═════ EXTRACTED MATERIAL ═════

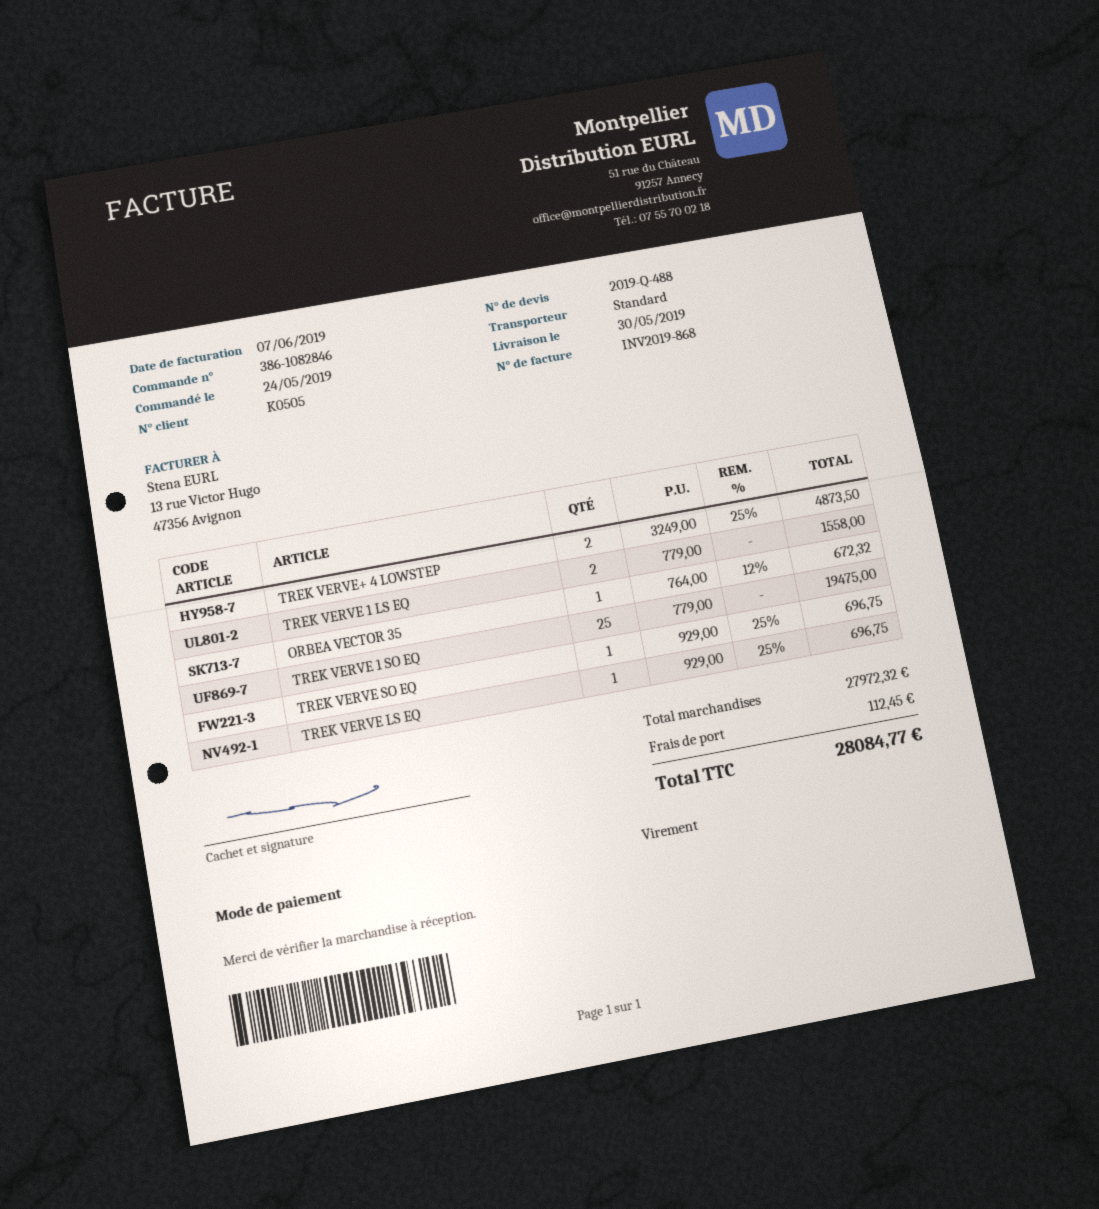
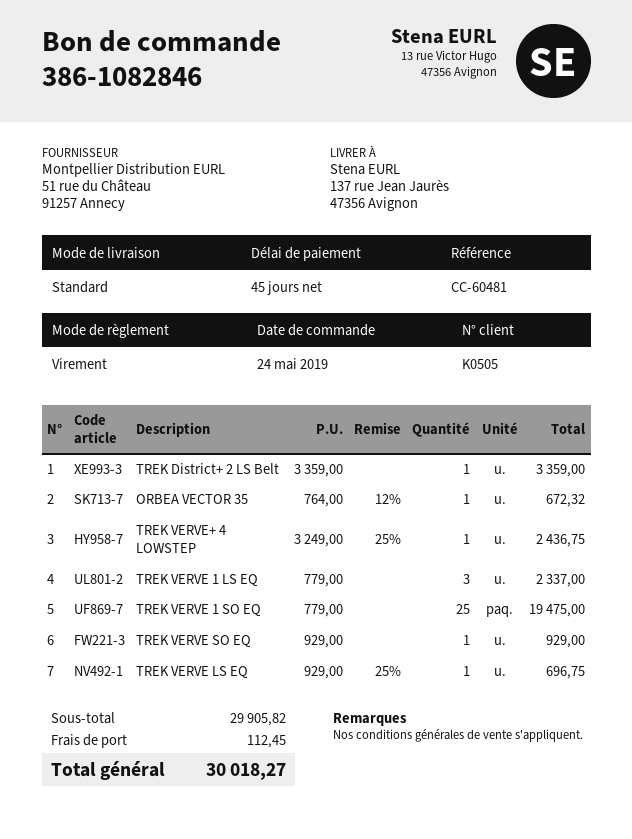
TREK VERVE+ 4 LOWSTEP: 2 x 3249.00 - 25% = 4873.50 -> 1 x 3249.00 - 25% = 2436.75
TREK VERVE 1 LS EQ: 2 x 779.00 = 1558.00 -> 3 x 779.00 = 2337.00
TREK VERVE SO EQ: 1 x 929.00 - 25% = 696.75 -> 1 x 929.00 = 929.00
TREK District+ 2 LS Belt: none -> 1 x 3359.00 = 3359.00
subtotal: 27972.32 -> 29905.82
total: 28084.77 -> 30018.27

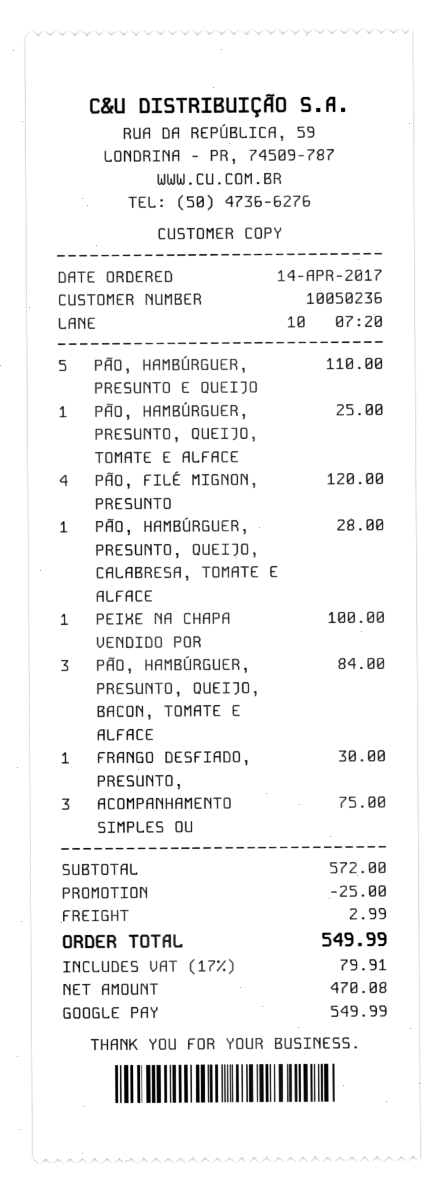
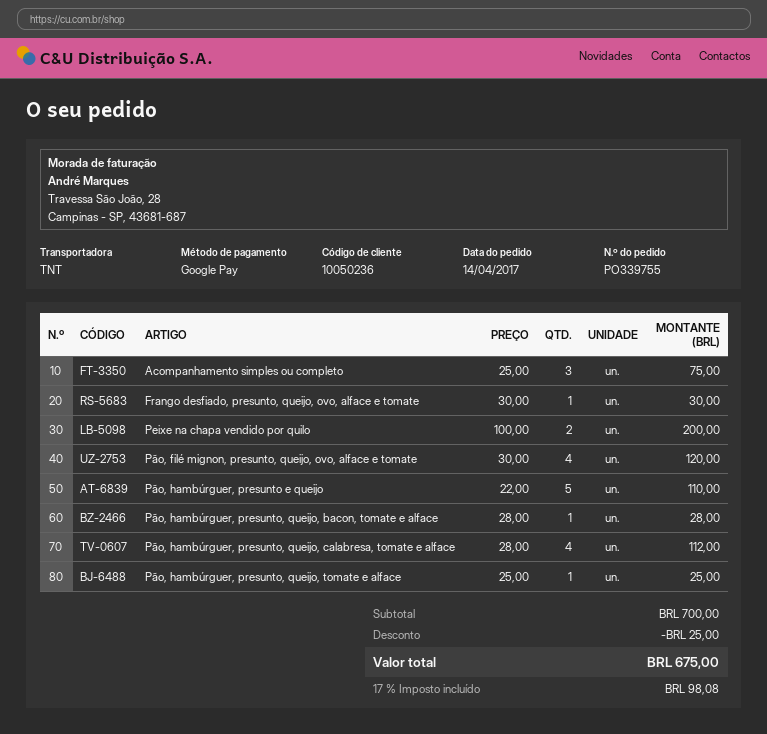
PÃO, HAMBÚRGUER, PRESUNTO, QUEIJO, CALABRESA, TOMATE E ALFACE: 1 for 28.00 -> 4 for 112.00
PEIXE NA CHAPA VENDIDO POR: 1 for 100.00 -> 2 for 200.00
PÃO, HAMBÚRGUER, PRESUNTO, QUEIJO, BACON, TOMATE E ALFACE: 3 for 84.00 -> 1 for 28.00
subtotal: 572.00 -> 700.00
shipping: 2.99 -> none
tax: 17% = 79.91 -> 17% = 98.08
total: 549.99 -> 675.00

═════

Exclude the pictures, and output exactly the lines from the one with "total: 28084.77 -> 30018.27" through the last line of the records, both included.

total: 28084.77 -> 30018.27

PÃO, HAMBÚRGUER, PRESUNTO, QUEIJO, CALABRESA, TOMATE E ALFACE: 1 for 28.00 -> 4 for 112.00
PEIXE NA CHAPA VENDIDO POR: 1 for 100.00 -> 2 for 200.00
PÃO, HAMBÚRGUER, PRESUNTO, QUEIJO, BACON, TOMATE E ALFACE: 3 for 84.00 -> 1 for 28.00
subtotal: 572.00 -> 700.00
shipping: 2.99 -> none
tax: 17% = 79.91 -> 17% = 98.08
total: 549.99 -> 675.00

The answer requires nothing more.